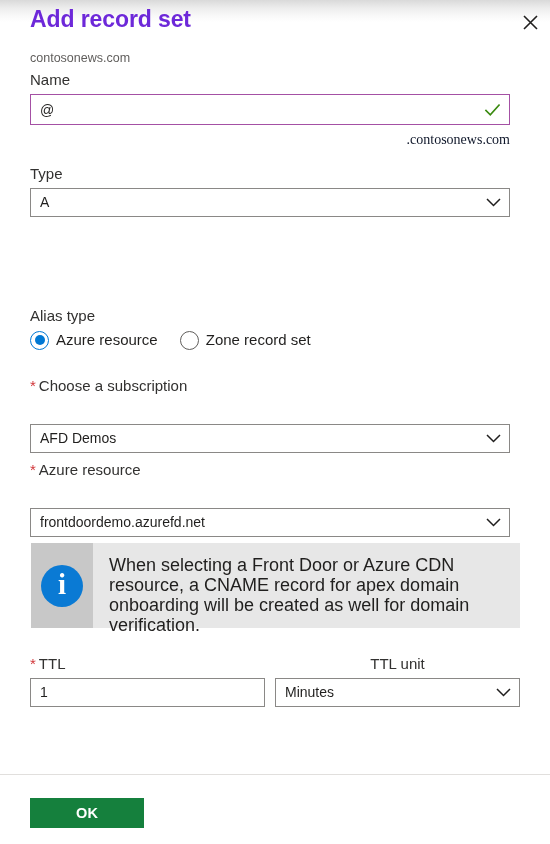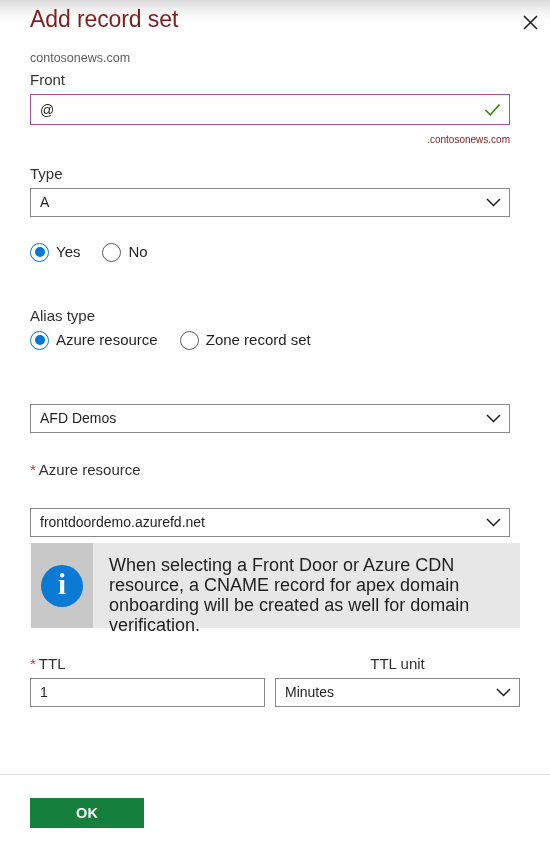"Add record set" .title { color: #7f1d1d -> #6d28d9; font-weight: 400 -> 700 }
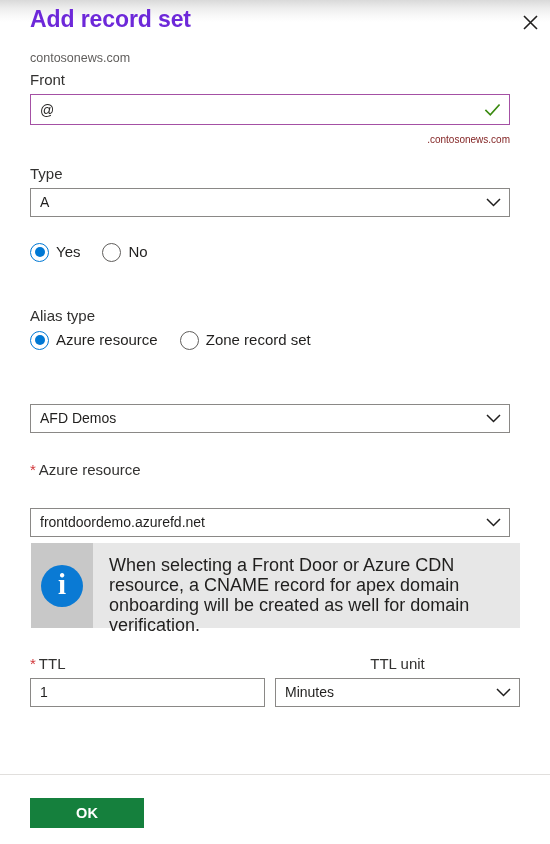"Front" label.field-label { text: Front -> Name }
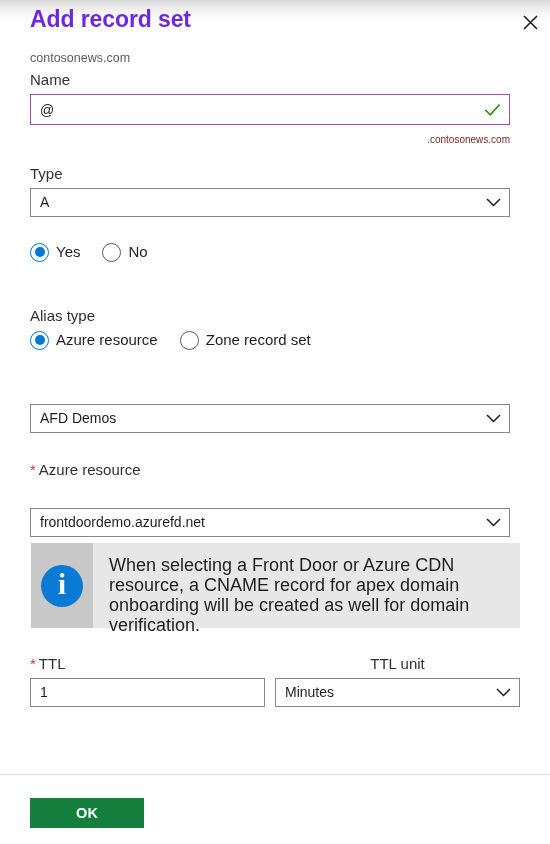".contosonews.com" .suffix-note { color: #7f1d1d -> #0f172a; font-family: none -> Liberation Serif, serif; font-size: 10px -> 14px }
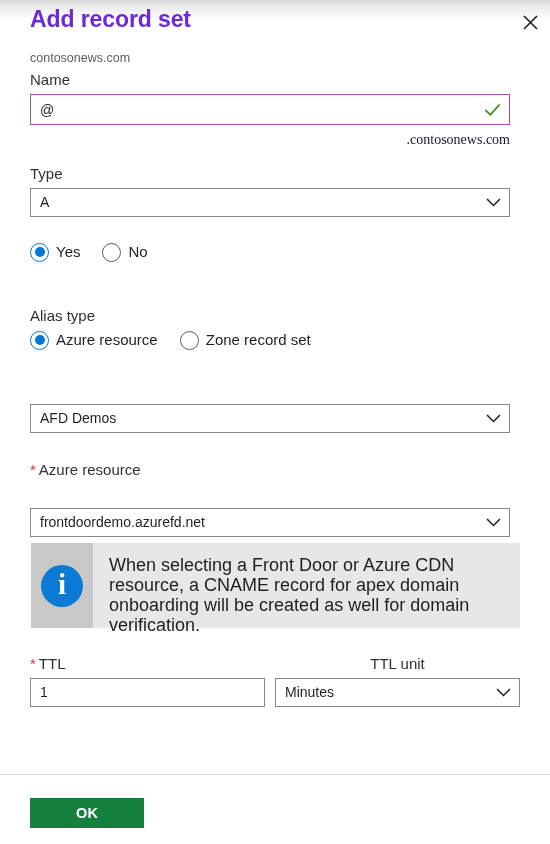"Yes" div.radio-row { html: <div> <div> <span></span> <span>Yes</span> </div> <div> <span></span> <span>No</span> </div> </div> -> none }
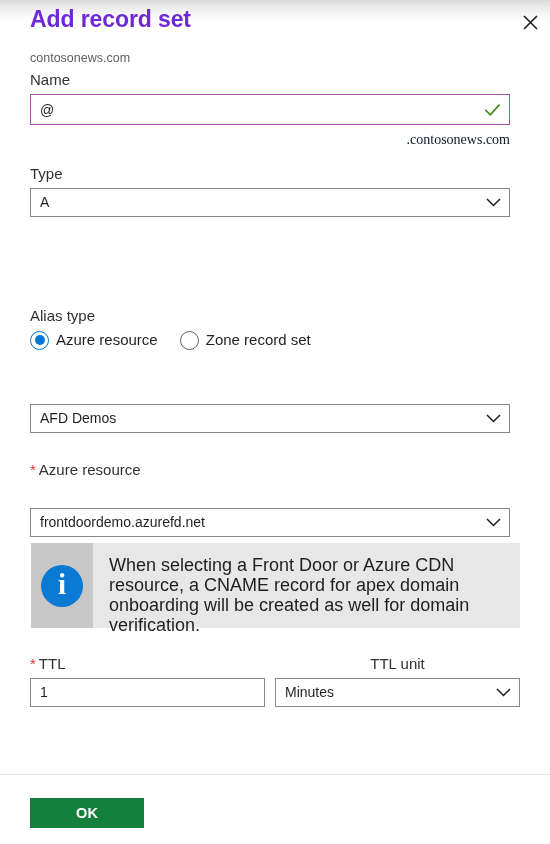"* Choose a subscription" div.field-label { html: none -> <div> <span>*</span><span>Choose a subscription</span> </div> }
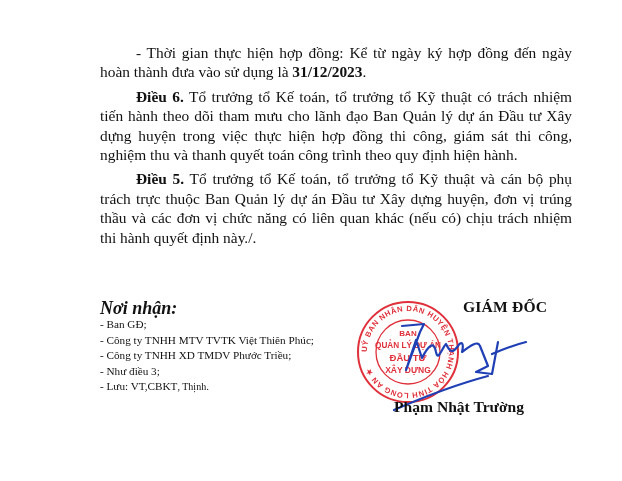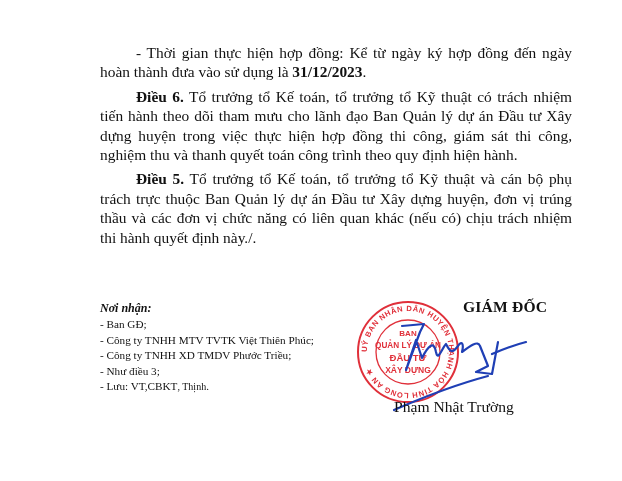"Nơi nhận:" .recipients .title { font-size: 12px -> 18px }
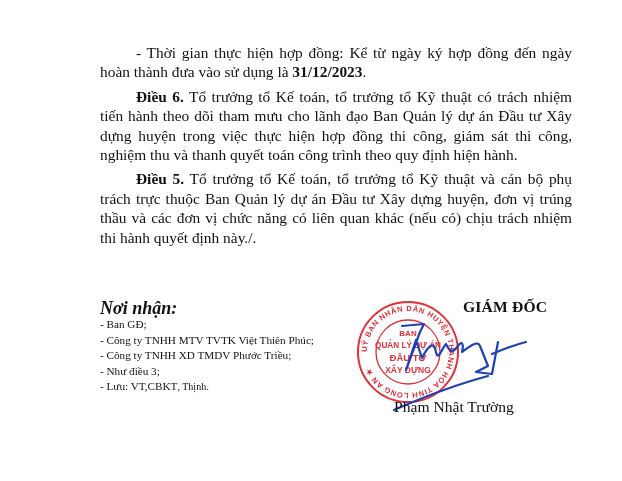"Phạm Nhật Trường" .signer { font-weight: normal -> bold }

- - - - -

Give the data again exactly as written, with no pictures included.

"Add record set" .title { color: #7f1d1d -> #6d28d9; font-weight: 400 -> 700 }
"Front" label.field-label { text: Front -> Name }
".contosonews.com" .suffix-note { color: #7f1d1d -> #0f172a; font-family: none -> Liberation Serif, serif; font-size: 10px -> 14px }
"Yes" div.radio-row { html: <div> <div> <span></span> <span>Yes</span> </div> <div> <span></span> <span>No</span> </div> </div> -> none }
"* Choose a subscription" div.field-label { html: none -> <div> <span>*</span><span>Choose a subscription</span> </div> }
"Nơi nhận:" .recipients .title { font-size: 12px -> 18px }
"Phạm Nhật Trường" .signer { font-weight: normal -> bold }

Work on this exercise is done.